| Assignment |
For each entry, output its words exactly and leave any picture behind.

(Front-end code change data)
□ □ □ □ □ □ □

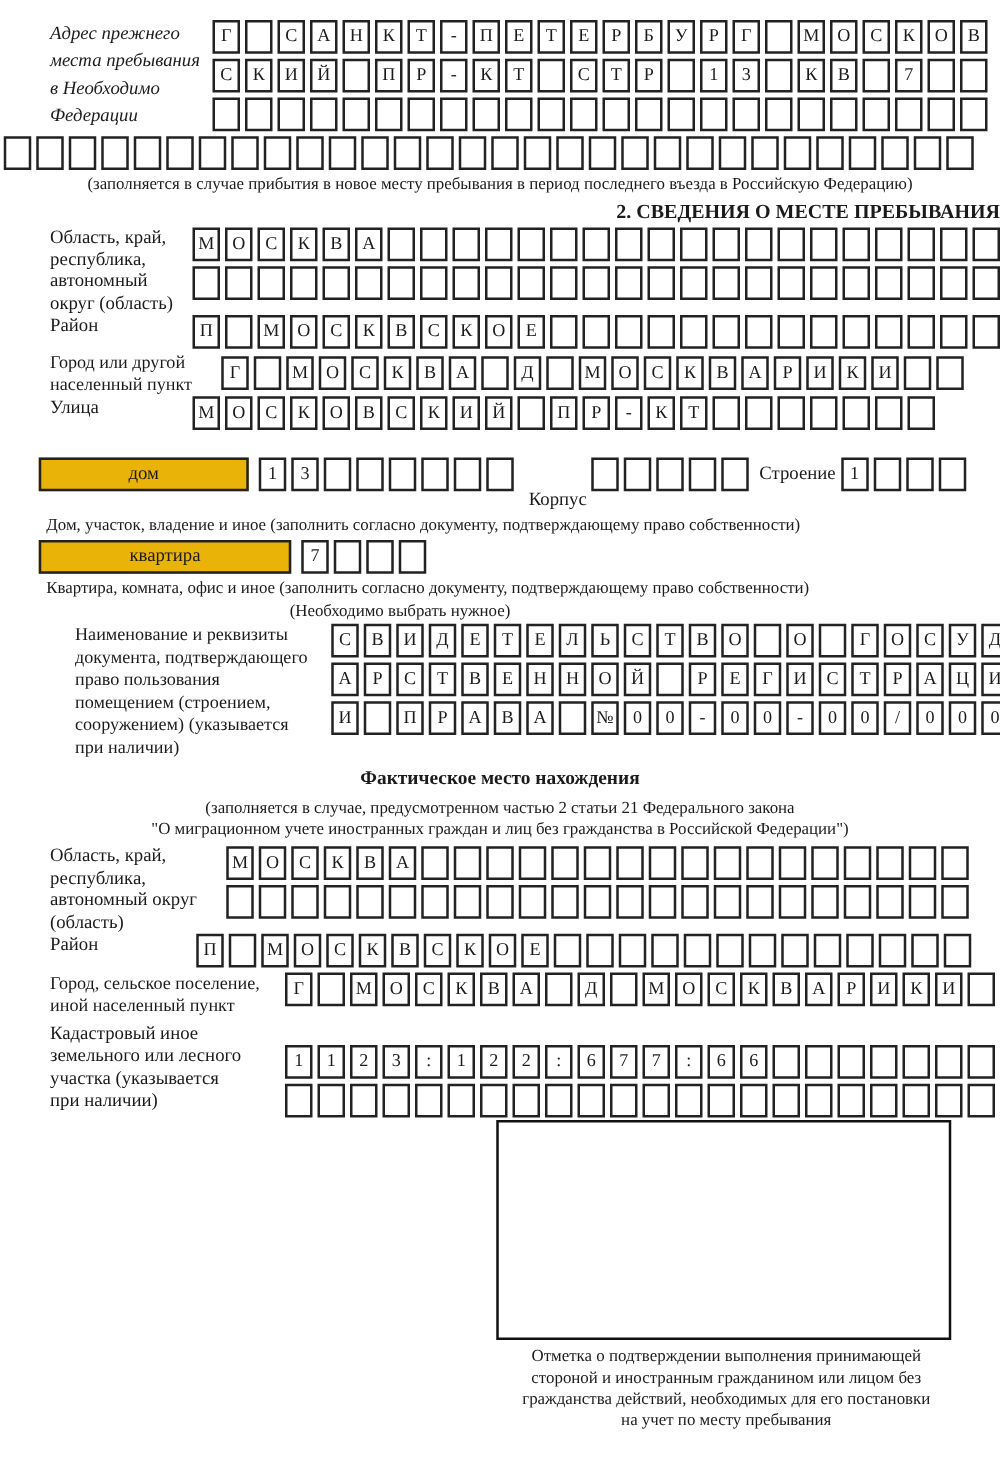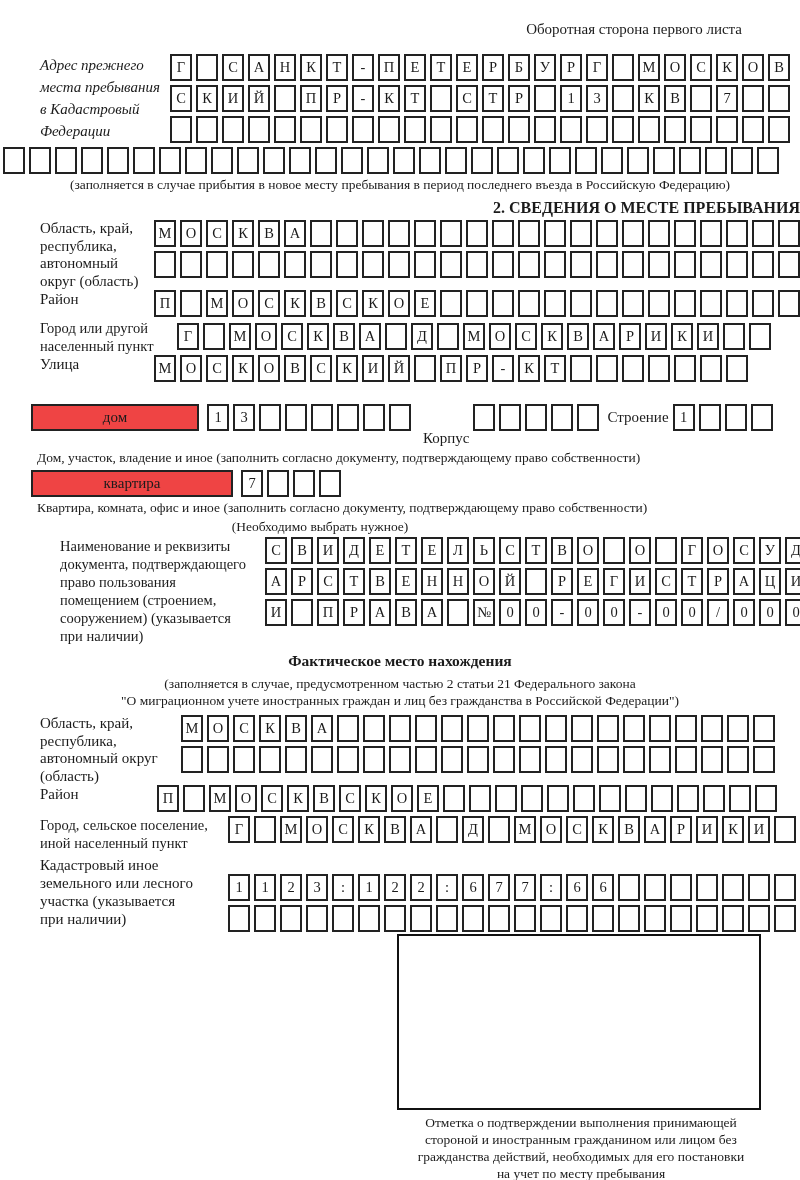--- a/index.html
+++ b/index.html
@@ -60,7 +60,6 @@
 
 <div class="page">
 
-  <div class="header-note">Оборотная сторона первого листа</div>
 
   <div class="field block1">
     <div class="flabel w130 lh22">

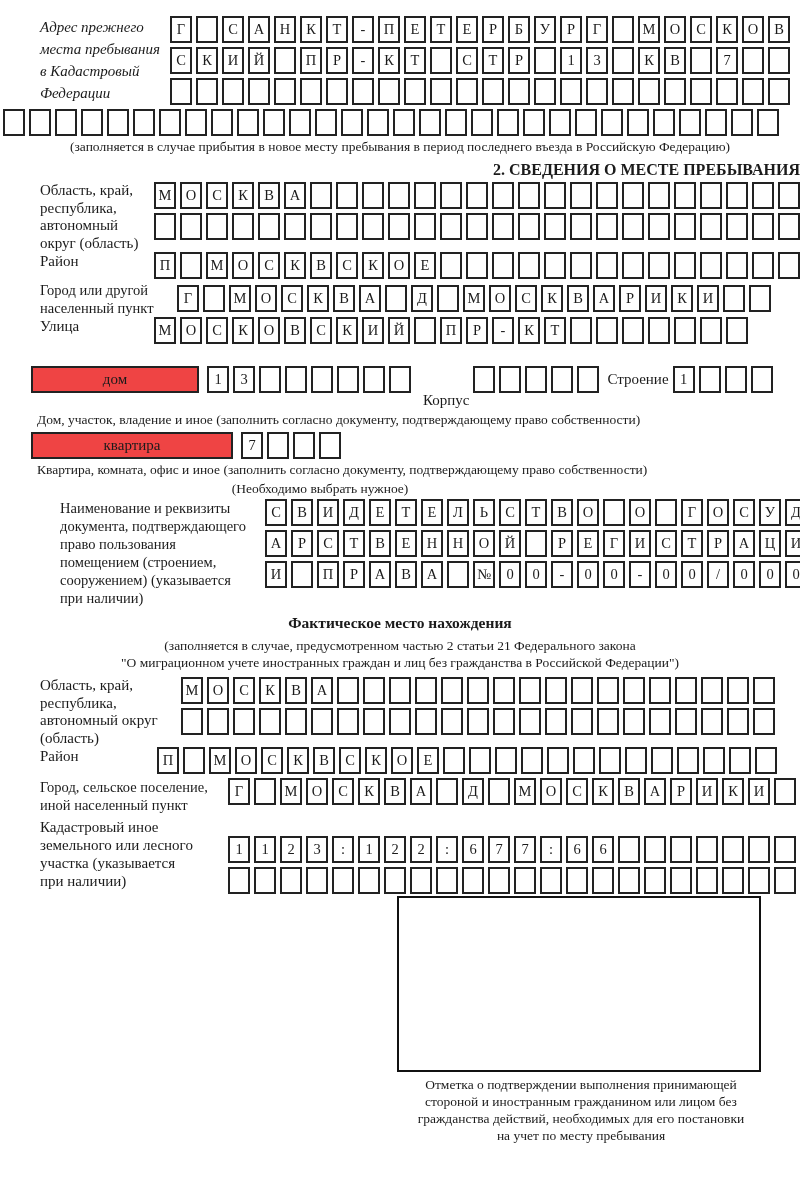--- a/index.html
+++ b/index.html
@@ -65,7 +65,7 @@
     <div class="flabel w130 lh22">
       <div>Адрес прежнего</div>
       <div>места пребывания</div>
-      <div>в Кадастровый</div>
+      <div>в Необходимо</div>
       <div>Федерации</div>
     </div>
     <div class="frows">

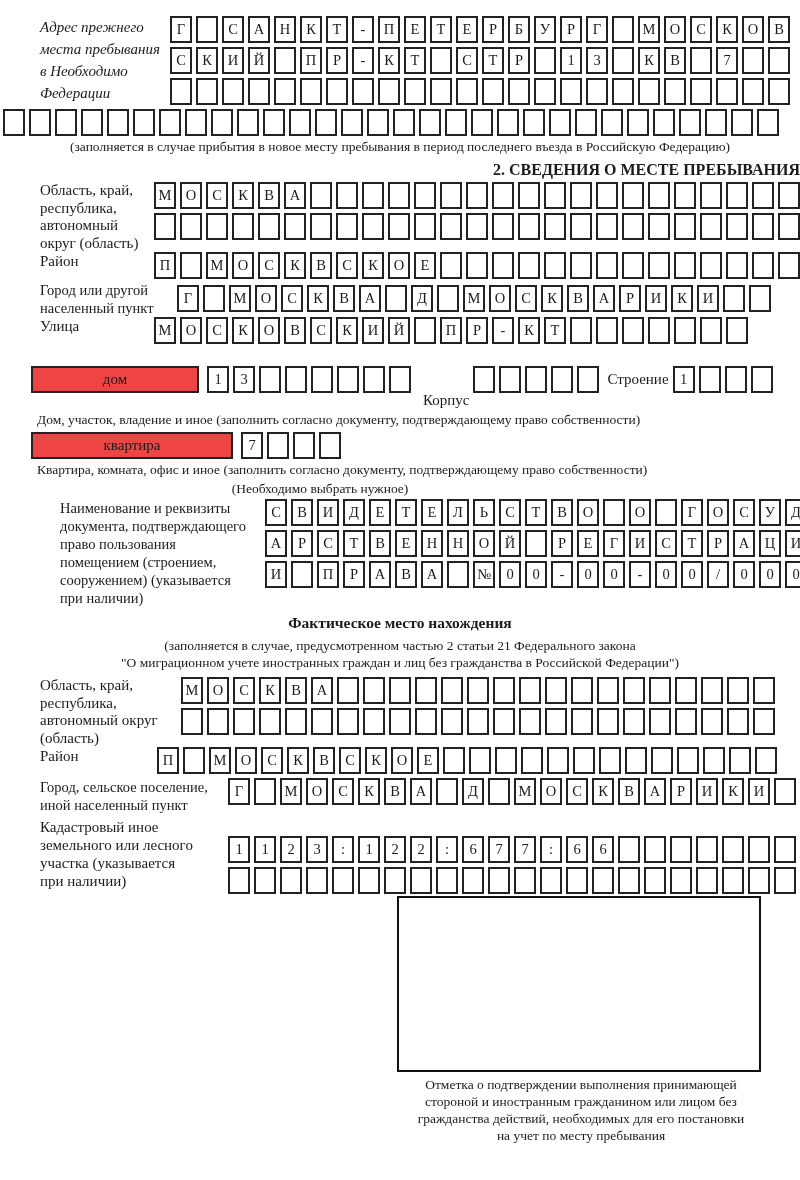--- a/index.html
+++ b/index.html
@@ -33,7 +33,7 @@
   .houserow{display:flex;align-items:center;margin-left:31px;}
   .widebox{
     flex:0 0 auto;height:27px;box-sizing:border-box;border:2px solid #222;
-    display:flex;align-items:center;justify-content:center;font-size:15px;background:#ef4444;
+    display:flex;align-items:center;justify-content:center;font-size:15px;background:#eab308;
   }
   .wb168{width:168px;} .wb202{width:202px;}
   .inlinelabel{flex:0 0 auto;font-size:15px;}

□ □ □ □ □ □ □

| Exercise output |
--- a/index.html
+++ b/index.html
@@ -60,7 +60,6 @@
 
 <div class="page">
 
-  <div class="header-note">Оборотная сторона первого листа</div>
 
   <div class="field block1">
     <div class="flabel w130 lh22">

--- a/index.html
+++ b/index.html
@@ -65,7 +65,7 @@
     <div class="flabel w130 lh22">
       <div>Адрес прежнего</div>
       <div>места пребывания</div>
-      <div>в Кадастровый</div>
+      <div>в Необходимо</div>
       <div>Федерации</div>
     </div>
     <div class="frows">

--- a/index.html
+++ b/index.html
@@ -33,7 +33,7 @@
   .houserow{display:flex;align-items:center;margin-left:31px;}
   .widebox{
     flex:0 0 auto;height:27px;box-sizing:border-box;border:2px solid #222;
-    display:flex;align-items:center;justify-content:center;font-size:15px;background:#ef4444;
+    display:flex;align-items:center;justify-content:center;font-size:15px;background:#eab308;
   }
   .wb168{width:168px;} .wb202{width:202px;}
   .inlinelabel{flex:0 0 auto;font-size:15px;}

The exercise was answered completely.